### Assigned task
Only the records, exactly as written, belong in the answer; pictures do not.

### Data provided

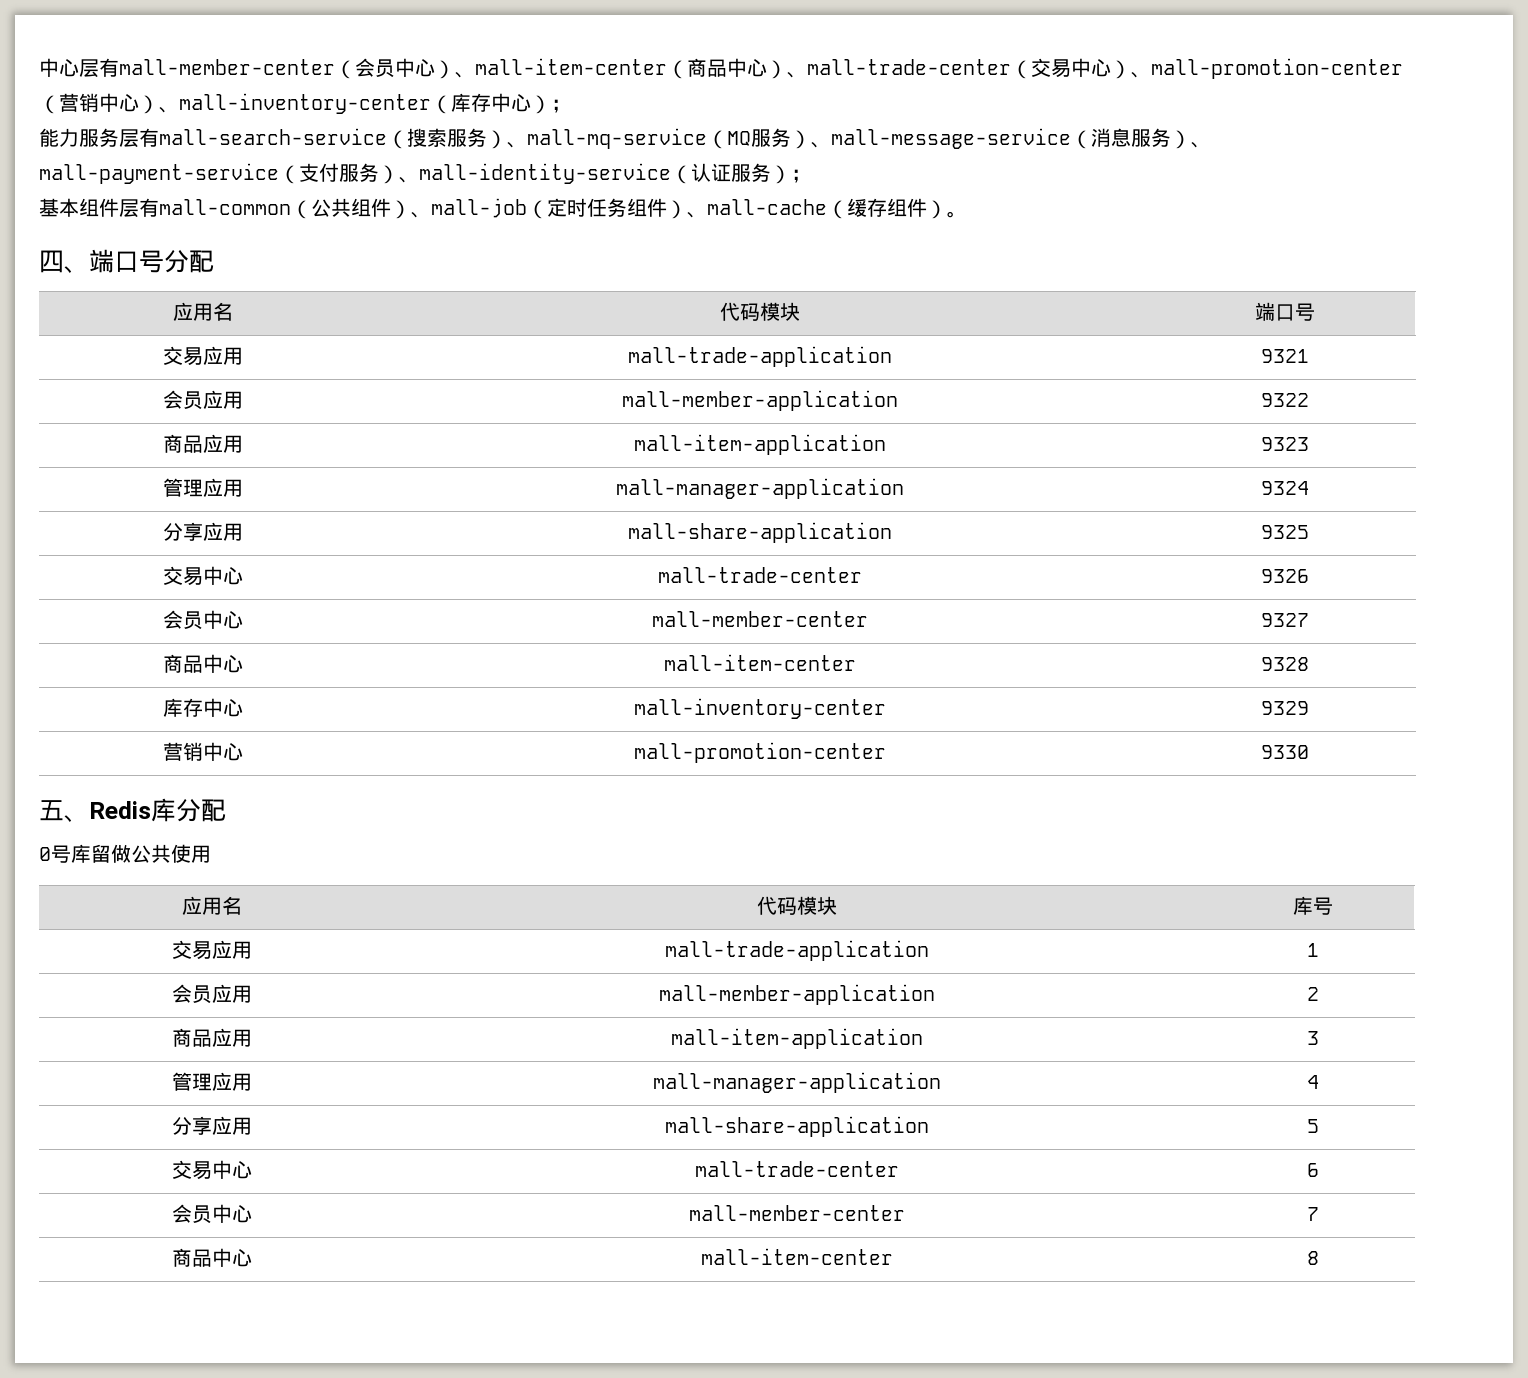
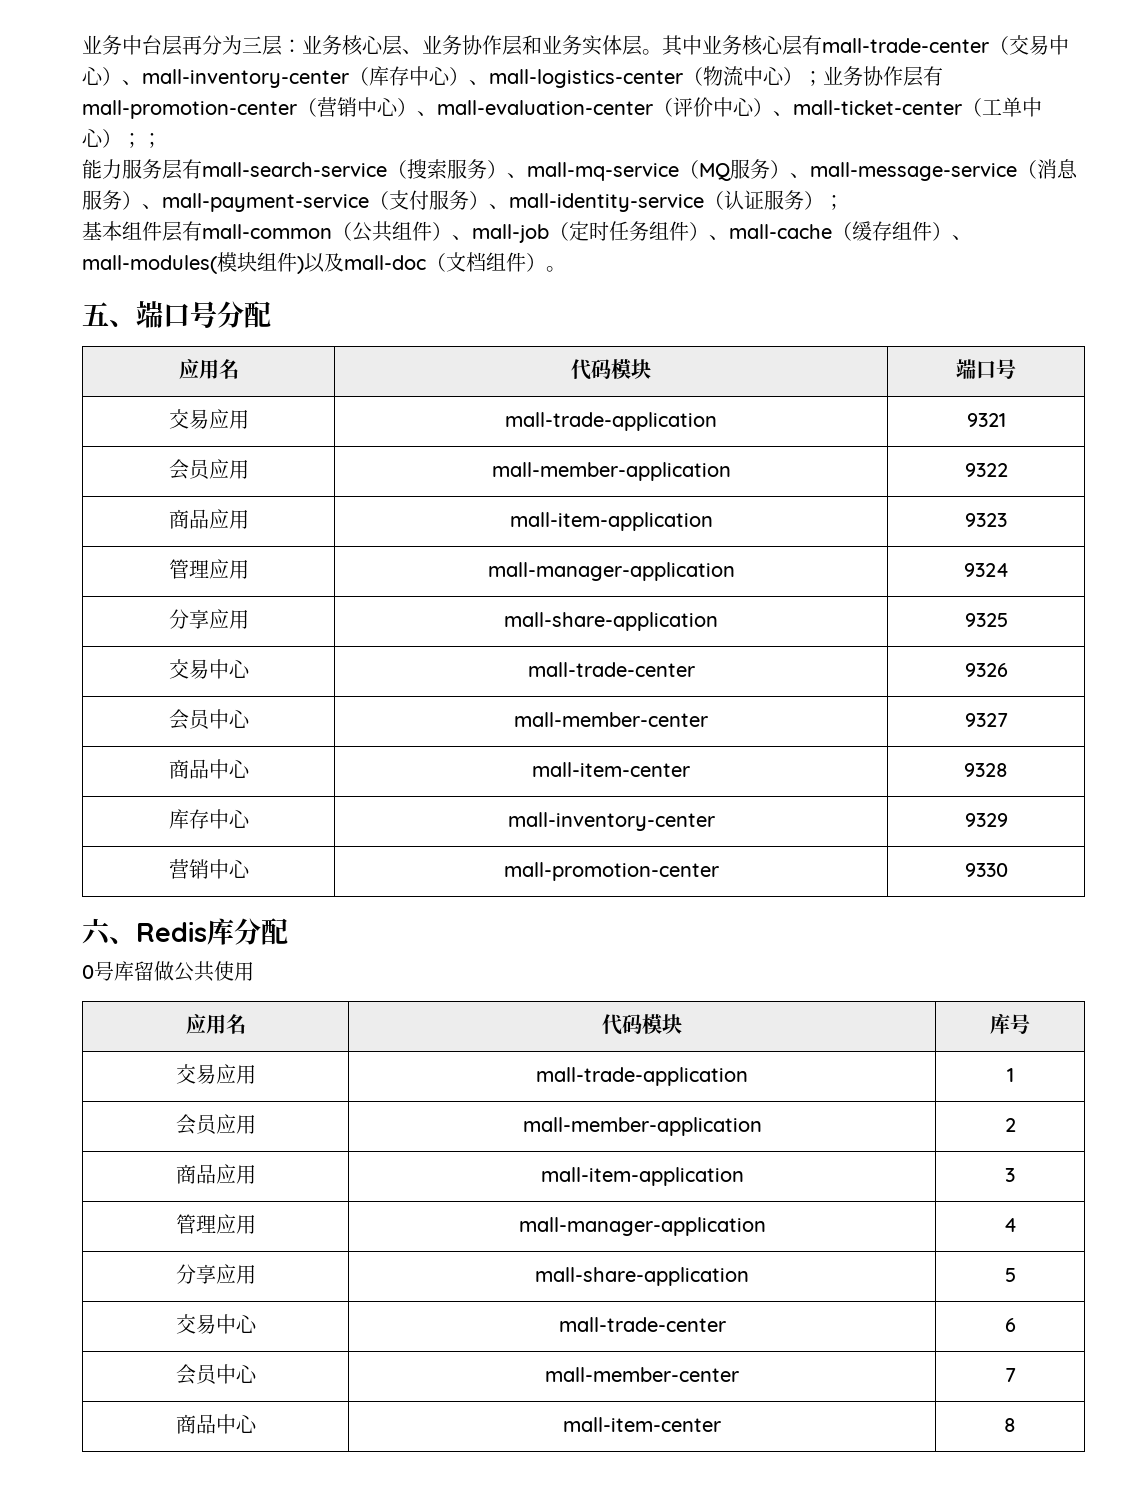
[39,58,807,79] 中心层有mall-member-center（会员中心）、mall-item-center（商品中心）、 -> [82,35,822,56] 业务中台层再分为三层：业务核心层、业务协作层和业务实体层。其中业务核心层有
[1151,58,1403,79] [39,93,551,114] mall-promotion-center（营销中心）、mall-inventory-center（库存中心） -> [142,66,943,88] [82,97,1042,119] [82,128,142,148] mall-inventory-center（库存中心）、mall-logistics-center（物流中心）；业务协作层有mall-promotion-center（营销中心）、mall-evaluation-center（评价中心）、mall-ticket-center（工单中心）；
(947, 209) none -> [952,235,972,240] [82,252,546,274] 、mall-modules(模块组件)以及mall-doc（文档组件）
[39,250,64,273] 四 -> [82,302,109,326] 五
[39,800,64,821] 五 -> [82,918,111,946] 六

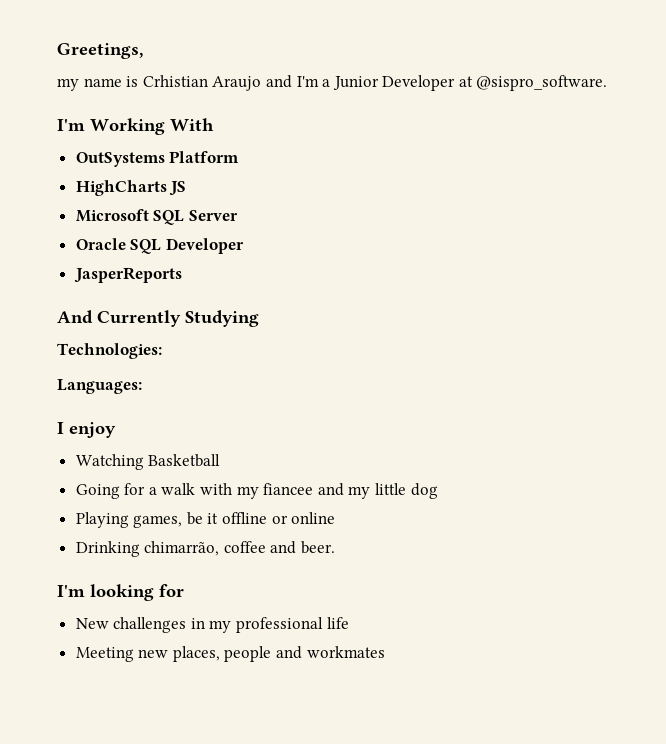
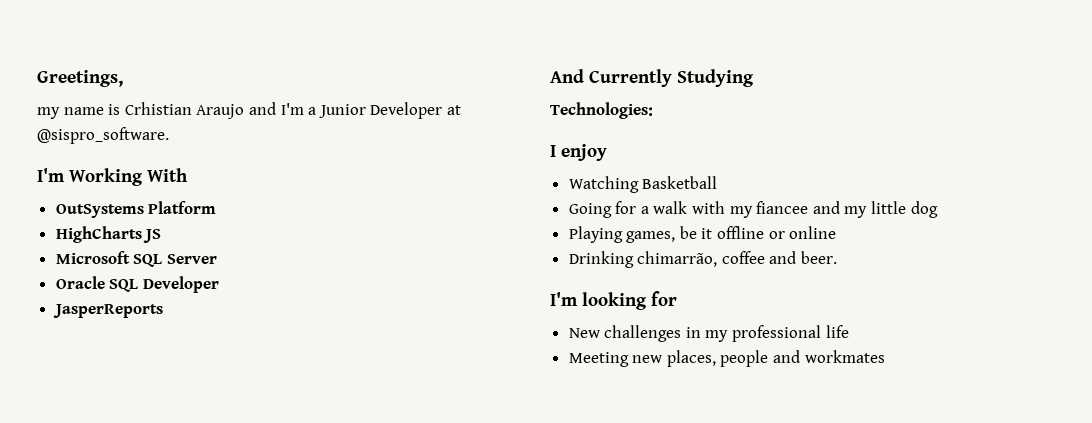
[57,379,142,394] // Languages: -> (653, 110) none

### Reply
[39,58,807,79] 中心层有mall-member-center（会员中心）、mall-item-center（商品中心）、 -> [82,35,822,56] 业务中台层再分为三层：业务核心层、业务协作层和业务实体层。其中业务核心层有
[1151,58,1403,79] [39,93,551,114] mall-promotion-center（营销中心）、mall-inventory-center（库存中心） -> [142,66,943,88] [82,97,1042,119] [82,128,142,148] mall-inventory-center（库存中心）、mall-logistics-center（物流中心）；业务协作层有mall-promotion-center（营销中心）、mall-evaluation-center（评价中心）、mall-ticket-center（工单中心）；
(947, 209) none -> [952,235,972,240] [82,252,546,274] 、mall-modules(模块组件)以及mall-doc（文档组件）
[39,250,64,273] 四 -> [82,302,109,326] 五
[39,800,64,821] 五 -> [82,918,111,946] 六

[57,379,142,394] // Languages: -> (653, 110) none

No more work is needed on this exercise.